# Exercise description:
Transcribe the records in their entirety, exactly as given.

═════ Exercise material ═════

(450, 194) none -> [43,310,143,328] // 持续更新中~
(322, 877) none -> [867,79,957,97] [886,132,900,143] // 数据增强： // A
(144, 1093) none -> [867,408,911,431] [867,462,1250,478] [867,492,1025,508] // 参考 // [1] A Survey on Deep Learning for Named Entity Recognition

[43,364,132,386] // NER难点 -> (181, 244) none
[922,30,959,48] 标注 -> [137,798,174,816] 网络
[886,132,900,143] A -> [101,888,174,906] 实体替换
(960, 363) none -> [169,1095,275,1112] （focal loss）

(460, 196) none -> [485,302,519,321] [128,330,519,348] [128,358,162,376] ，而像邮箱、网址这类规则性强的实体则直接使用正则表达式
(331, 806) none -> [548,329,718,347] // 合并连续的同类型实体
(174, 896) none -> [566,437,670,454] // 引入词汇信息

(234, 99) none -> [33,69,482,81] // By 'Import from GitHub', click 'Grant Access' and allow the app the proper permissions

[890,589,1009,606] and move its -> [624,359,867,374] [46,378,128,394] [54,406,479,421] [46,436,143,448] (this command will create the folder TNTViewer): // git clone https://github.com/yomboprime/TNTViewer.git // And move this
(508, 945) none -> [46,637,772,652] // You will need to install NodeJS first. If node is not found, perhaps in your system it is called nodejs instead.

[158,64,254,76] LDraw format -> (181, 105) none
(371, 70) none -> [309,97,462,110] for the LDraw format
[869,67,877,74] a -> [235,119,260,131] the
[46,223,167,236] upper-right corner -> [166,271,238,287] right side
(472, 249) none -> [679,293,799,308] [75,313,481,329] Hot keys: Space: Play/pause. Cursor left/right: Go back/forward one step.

═════

# Expected answer:
(450, 194) none -> [43,310,143,328] // 持续更新中~
(322, 877) none -> [867,79,957,97] [886,132,900,143] // 数据增强： // A
(144, 1093) none -> [867,408,911,431] [867,462,1250,478] [867,492,1025,508] // 参考 // [1] A Survey on Deep Learning for Named Entity Recognition

[43,364,132,386] // NER难点 -> (181, 244) none
[922,30,959,48] 标注 -> [137,798,174,816] 网络
[886,132,900,143] A -> [101,888,174,906] 实体替换
(960, 363) none -> [169,1095,275,1112] （focal loss）

(460, 196) none -> [485,302,519,321] [128,330,519,348] [128,358,162,376] ，而像邮箱、网址这类规则性强的实体则直接使用正则表达式
(331, 806) none -> [548,329,718,347] // 合并连续的同类型实体
(174, 896) none -> [566,437,670,454] // 引入词汇信息

(234, 99) none -> [33,69,482,81] // By 'Import from GitHub', click 'Grant Access' and allow the app the proper permissions

[890,589,1009,606] and move its -> [624,359,867,374] [46,378,128,394] [54,406,479,421] [46,436,143,448] (this command will create the folder TNTViewer): // git clone https://github.com/yomboprime/TNTViewer.git // And move this
(508, 945) none -> [46,637,772,652] // You will need to install NodeJS first. If node is not found, perhaps in your system it is called nodejs instead.

[158,64,254,76] LDraw format -> (181, 105) none
(371, 70) none -> [309,97,462,110] for the LDraw format
[869,67,877,74] a -> [235,119,260,131] the
[46,223,167,236] upper-right corner -> [166,271,238,287] right side
(472, 249) none -> [679,293,799,308] [75,313,481,329] Hot keys: Space: Play/pause. Cursor left/right: Go back/forward one step.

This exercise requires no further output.